## TASK TO COMPLETE
Restate exactly the lines below, from the one containing "-11,7 +11,7 @@" through the final line, and leave out the pictures.

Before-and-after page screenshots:
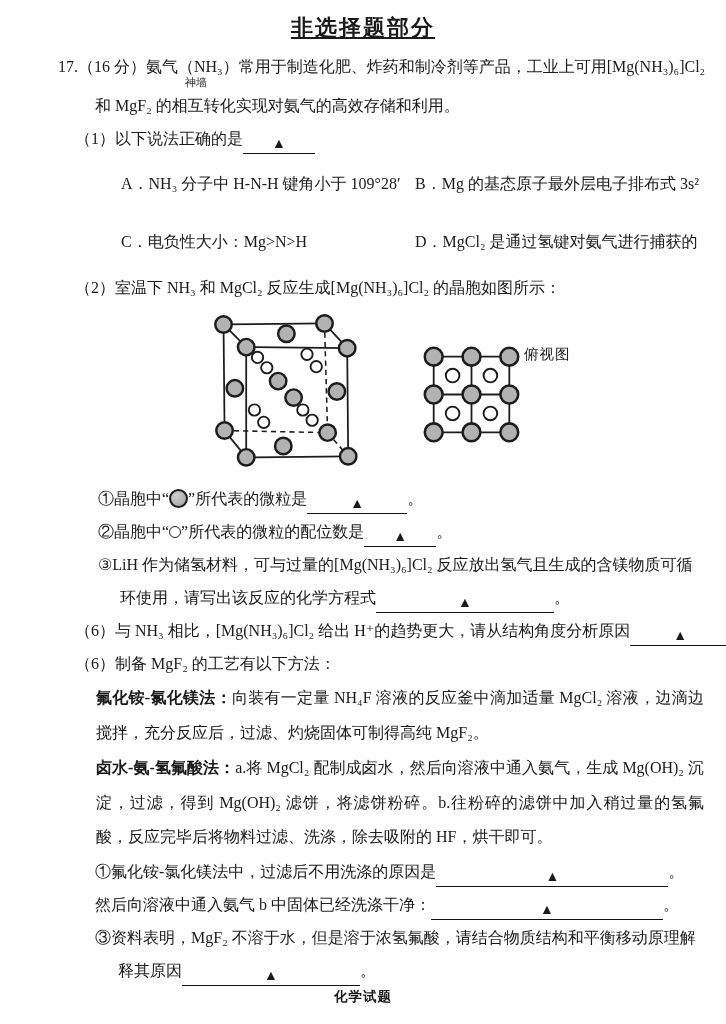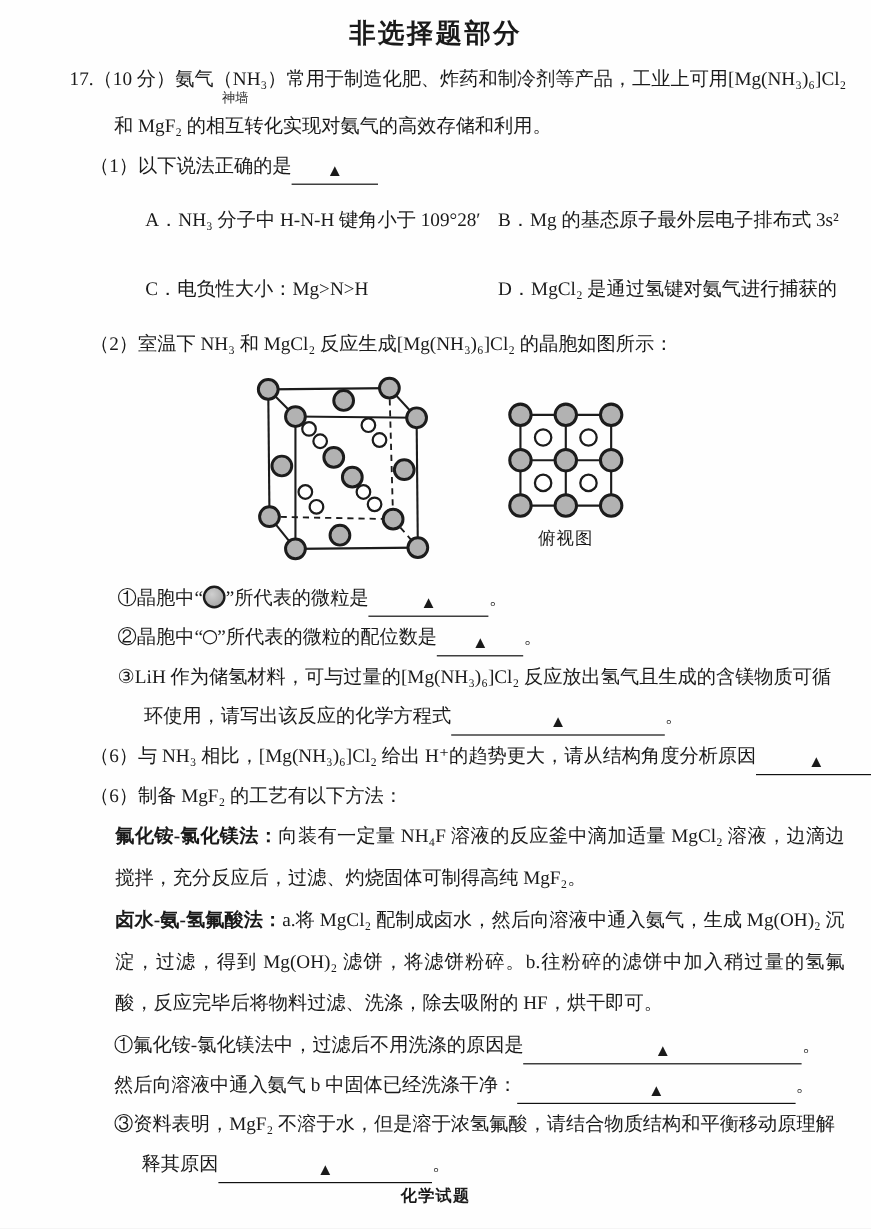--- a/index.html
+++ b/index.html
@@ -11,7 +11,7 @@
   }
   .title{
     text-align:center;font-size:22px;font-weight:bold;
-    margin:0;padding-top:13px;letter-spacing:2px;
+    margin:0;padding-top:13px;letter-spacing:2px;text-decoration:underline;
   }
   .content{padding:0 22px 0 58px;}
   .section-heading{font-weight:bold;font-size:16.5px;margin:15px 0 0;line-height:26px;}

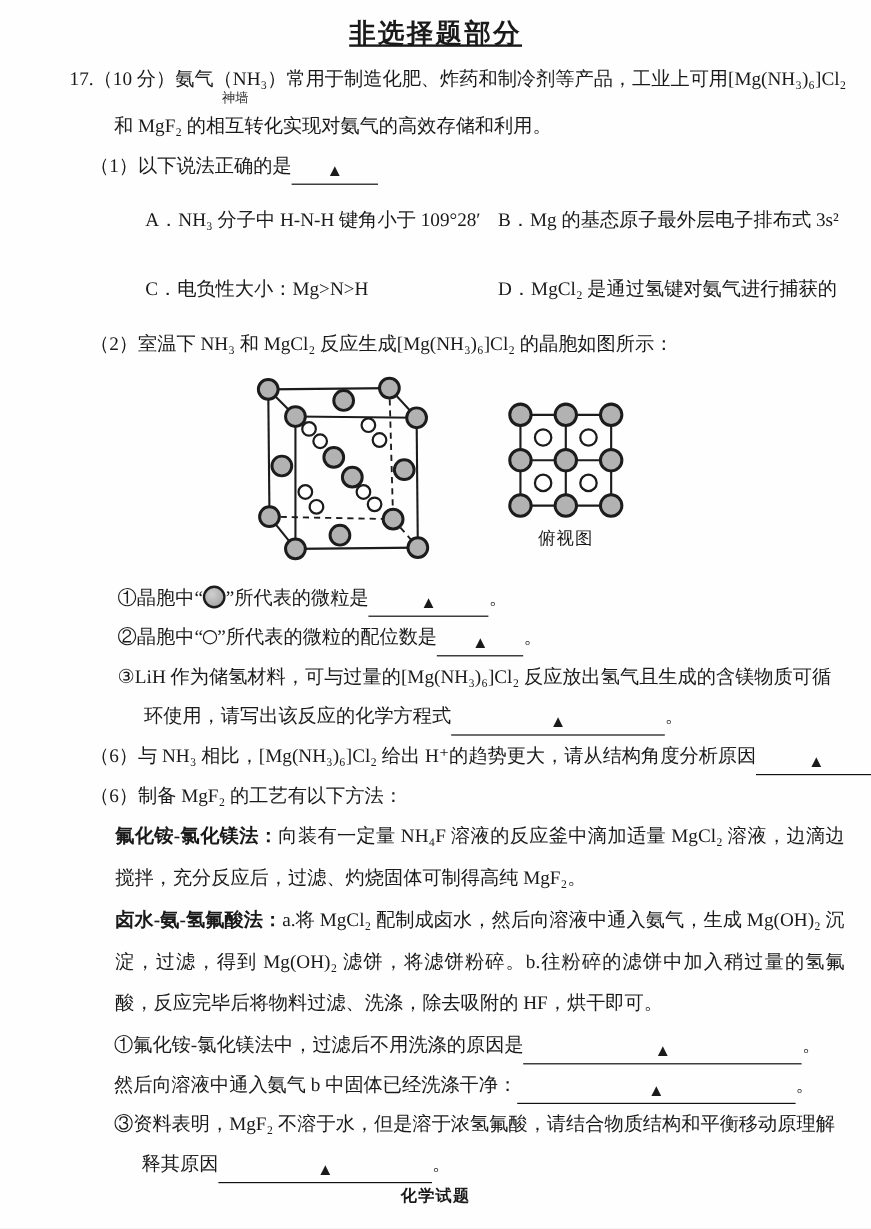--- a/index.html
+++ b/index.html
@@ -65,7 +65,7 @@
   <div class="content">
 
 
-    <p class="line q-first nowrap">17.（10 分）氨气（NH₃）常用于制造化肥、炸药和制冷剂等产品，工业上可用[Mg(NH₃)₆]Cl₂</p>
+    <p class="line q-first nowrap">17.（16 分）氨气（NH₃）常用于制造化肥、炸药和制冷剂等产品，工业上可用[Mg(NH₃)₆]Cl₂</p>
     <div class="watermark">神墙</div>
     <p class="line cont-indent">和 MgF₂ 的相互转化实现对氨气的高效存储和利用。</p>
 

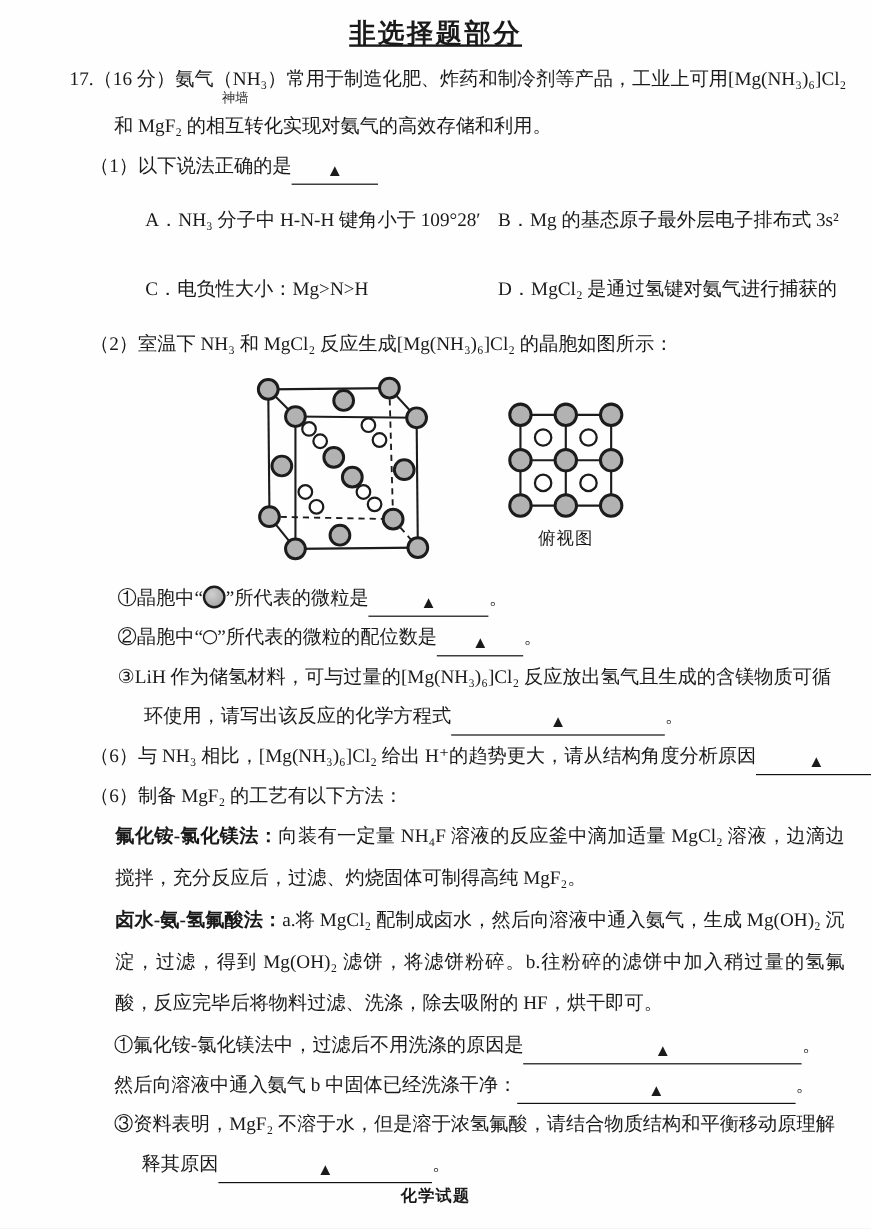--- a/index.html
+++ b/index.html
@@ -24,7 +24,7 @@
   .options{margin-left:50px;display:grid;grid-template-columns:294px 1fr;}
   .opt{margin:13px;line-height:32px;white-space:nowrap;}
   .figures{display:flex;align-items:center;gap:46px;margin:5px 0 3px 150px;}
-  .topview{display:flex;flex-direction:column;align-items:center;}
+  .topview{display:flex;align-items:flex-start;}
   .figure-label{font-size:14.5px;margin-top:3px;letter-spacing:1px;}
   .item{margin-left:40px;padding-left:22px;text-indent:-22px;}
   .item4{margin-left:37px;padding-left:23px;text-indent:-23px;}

## ANSWER
@@ -11,7 +11,7 @@
   }
   .title{
     text-align:center;font-size:22px;font-weight:bold;
-    margin:0;padding-top:13px;letter-spacing:2px;
+    margin:0;padding-top:13px;letter-spacing:2px;text-decoration:underline;
   }
   .content{padding:0 22px 0 58px;}
   .section-heading{font-weight:bold;font-size:16.5px;margin:15px 0 0;line-height:26px;}

--- a/index.html
+++ b/index.html
@@ -65,7 +65,7 @@
   <div class="content">
 
 
-    <p class="line q-first nowrap">17.（10 分）氨气（NH₃）常用于制造化肥、炸药和制冷剂等产品，工业上可用[Mg(NH₃)₆]Cl₂</p>
+    <p class="line q-first nowrap">17.（16 分）氨气（NH₃）常用于制造化肥、炸药和制冷剂等产品，工业上可用[Mg(NH₃)₆]Cl₂</p>
     <div class="watermark">神墙</div>
     <p class="line cont-indent">和 MgF₂ 的相互转化实现对氨气的高效存储和利用。</p>
 

--- a/index.html
+++ b/index.html
@@ -24,7 +24,7 @@
   .options{margin-left:50px;display:grid;grid-template-columns:294px 1fr;}
   .opt{margin:13px;line-height:32px;white-space:nowrap;}
   .figures{display:flex;align-items:center;gap:46px;margin:5px 0 3px 150px;}
-  .topview{display:flex;flex-direction:column;align-items:center;}
+  .topview{display:flex;align-items:flex-start;}
   .figure-label{font-size:14.5px;margin-top:3px;letter-spacing:1px;}
   .item{margin-left:40px;padding-left:22px;text-indent:-22px;}
   .item4{margin-left:37px;padding-left:23px;text-indent:-23px;}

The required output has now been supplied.